The NNU perspective is not shared by Kevyn Orr, the state-appointed emergency financial manager of the bankrupt city. Orr described himself as “very supportive of the water department’s and the Board of Water Commissioners’ decision to do what every other regulated utility does in the United States, which is, if you use water you’ve got to pay for it.”

Although according to the International Business Times 15,000 residential water customers have had their water turned off (though some have had water restored after making payments) and MLive said 4,500 customers have lost water service, Orr added a contrary perspective: “Let’s tamp down the verbiage and hysteria out there that we are cutting off water to tens of thousands of people,” he said. “That’s just not true.”

Orr called on differentiating “legitimate” residential customers from “scofflaws and the people gaming the system.” Representative John Conyers, on the other hand, indicated that the Detroit Water and Sewerage Department plans to increase the rate of turnoffs to 3,000 a week. While neither Orr nor Conyers wants to see crooks stealing water service, the city announced last week that it had found 79 people in a three-day period stealing water. (It isn’t clear whether that is 79 water thieves in one small area or 79 water thieves discovered in a broader investigative effort by Detroit Water.)

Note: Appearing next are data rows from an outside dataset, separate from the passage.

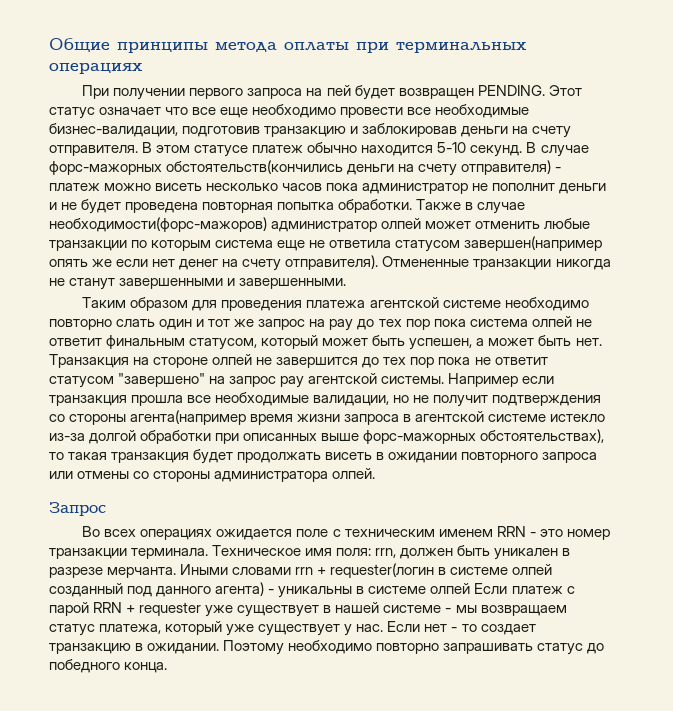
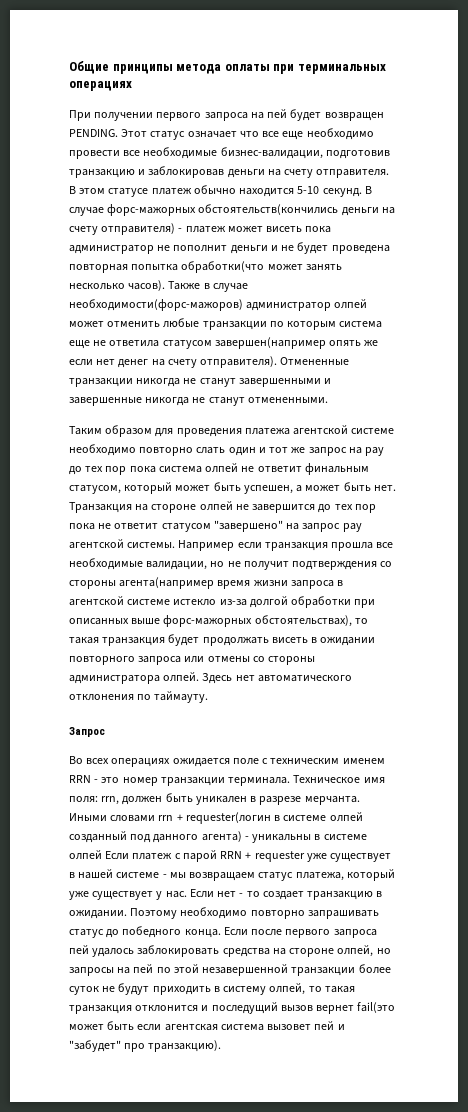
- В случае форс-мажорных обстоятельств(кончились деньги на счету отправителя) - платеж можно висеть несколько часов пока администратор не пополнит деньги и не будет проведена повторная попытка обработки.
+ В случае форс-мажорных обстоятельств(кончились деньги на счету отправителя) - платеж может висеть пока администратор не пополнит деньги и не будет проведена повторная попытка обработки(что может занять несколько часов).
- Отмененные транзакции никогда не станут завершенными и завершенными.
+ Отмененные транзакции никогда не станут завершенными и завершенные никогда не станут отмененными.
+ Здесь нет автоматического отклонения по таймауту.
+ Если после первого запроса пей удалось заблокировать средства на стороне олпей, но запросы на пей по этой незавершенной транзакции более суток не будут приходить в систему олпей, то такая транзакция отклонится и последущий вызов вернет fail(это может быть если агентская система вызовет пей и "забудет" про транзакцию).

The Detroit News reported that the federal bankruptcy judge, Steven Rhodes, weighed in with a concern that the Water Department’s get-tough policy toward delinquent residential customers was “a problem that’s affecting this bankruptcy.” He called for the Water Department to present the court with options for helping beyond the recently announced $1 million fund for low-income delinquent customers. Judge Rhodes said that Detroit is “getting a reputation not only in this country but around the world” as a result of the water shutoffs, and it’s pretty clear that he didn’t mean that the reputation was good.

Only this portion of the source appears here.